Keep in a clean, dry, draft-free loft with low, wide perches and roomy nest boxes; allow about 0.3-0.5 m² floor area per pair plus an enclosed flight or aviary. Because the curled feathers soil and break easily, prioritize clean dry bedding and avoid muddy or wet flights. A covered run protects the frills from rain and matting. Frillbacks are not strong long-distance flyers, so a secure aviary rather than open-loft flying suits them.
Diet
Provide a balanced pigeon grain mixture (peas, maize, wheat, milo, small seeds) plus grit and oyster-shell/limestone for calcium, a mineral pickstone, and fresh water daily in deep drinkers.

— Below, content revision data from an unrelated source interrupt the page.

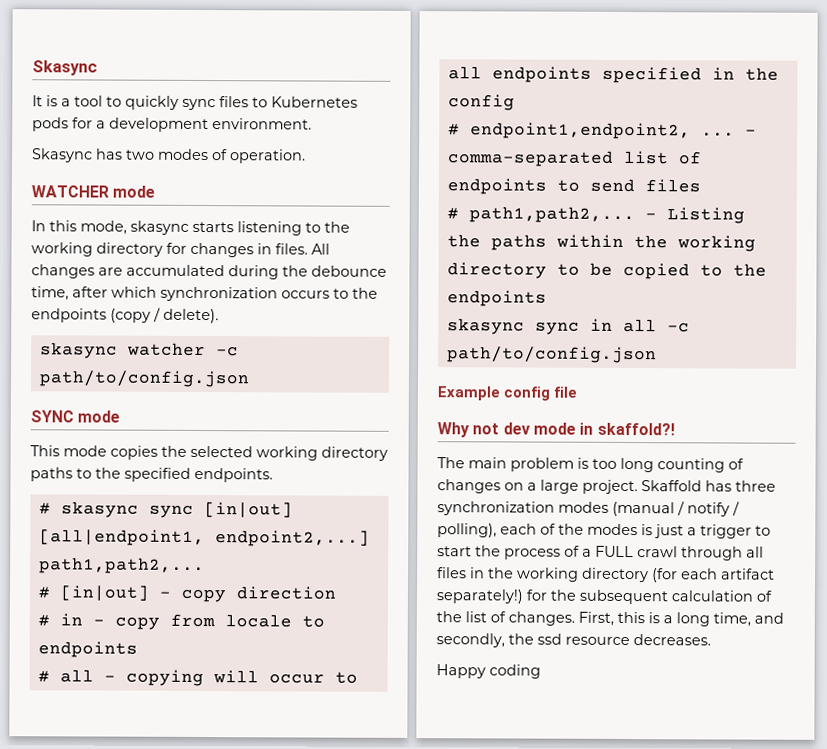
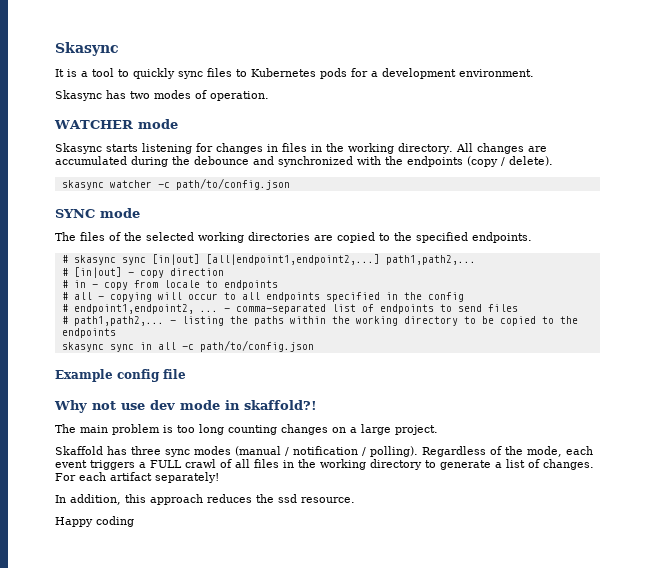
[31,220,350,236] [31,242,308,258] In this mode, skasync starts listening to the working directory for changes in files. -> [55,143,453,154] Skasync starts listening for changes in files in the working directory.
[31,286,349,302] time, after which synchronization occurs to -> [253,156,381,167] and synchronized with
[30,445,388,461] [30,467,73,482] This mode copies the selected working directory paths -> [55,232,375,243] The files of the selected working directories are copied
[38,529,370,547] [all|endpoint1, endpoint2,...] -> [205,254,380,265] [all|endpoint1,endpoint2,...]
[666,207,745,224] Listing -> [181,316,224,326] listing
(500, 429) none -> [121,403,145,410] use
[728,458,744,470] of -> (277, 430) none
(638, 487) none -> (438, 430) //
[437,501,555,516] synchronization -> [165,449,190,457] sync
[687,501,740,517] [437,523,771,539] [437,545,580,560] notify / polling), each of the modes is just a trigger to start the process of -> [293,446,593,457] [55,460,135,470] notification / polling). Regardless of the mode, each event triggers
[681,546,743,561] through -> [220,459,232,468] of
[652,568,775,583] [436,589,772,605] [436,611,784,627] [436,633,711,648] (for each artifact separately!) for the subsequent calculation of the list of changes. First, this is a long time, and secondly, the ssd resource decreases. -> [425,459,594,470] [55,472,219,483] [55,494,355,505] to generate a list of changes. For each artifact separately! // In addition, this approach reduces the ssd resource.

Boost legume protein during breeding and the moult to support strong, well-formed frill feathers. Keep birds from becoming overweight on corn-heavy diets.
Behavior & temperament
Purpose: show/ornamental ('structure' or feather breed). Docile, quiet and easily tamed, which makes Frillbacks popular exhibition and pet pigeons. They court and breed normally; muffed (feather-footed) individuals can have reduced fertility because foot feathers interfere with treading, and clutches are sometimes fostered under plainer breeds to improve hatch rates.
Health
No life-limiting conformation defects, but the curled plumage and feathered feet need extra care: foot feathers (muffs) trap moisture and droppings, predisposing to scaly-leg mites, foot sores and broken feathers. Standard pigeon diseases apply—canker, coccidiosis, worms, PMV (vaccinate where required), pox and respiratory infection. Watch for feather quality loss from lice/mites, which is especially obvious on a frilled breed.
Tips, DIY & hacks
House on clean dry litter and keep flights mud-free to protect the frills; bathe sparingly and let birds dry fully so curls preen back into shape. Check feathered feet regularly for mites and trim/clean as needed. For breeding, lightly trimming feather around the vent of heavily muffed birds can improve fertility, and reliable foster pairs (e.g., plain homers) help rear young from weaker sitters. Quarantine and treat new birds for canker before mixing.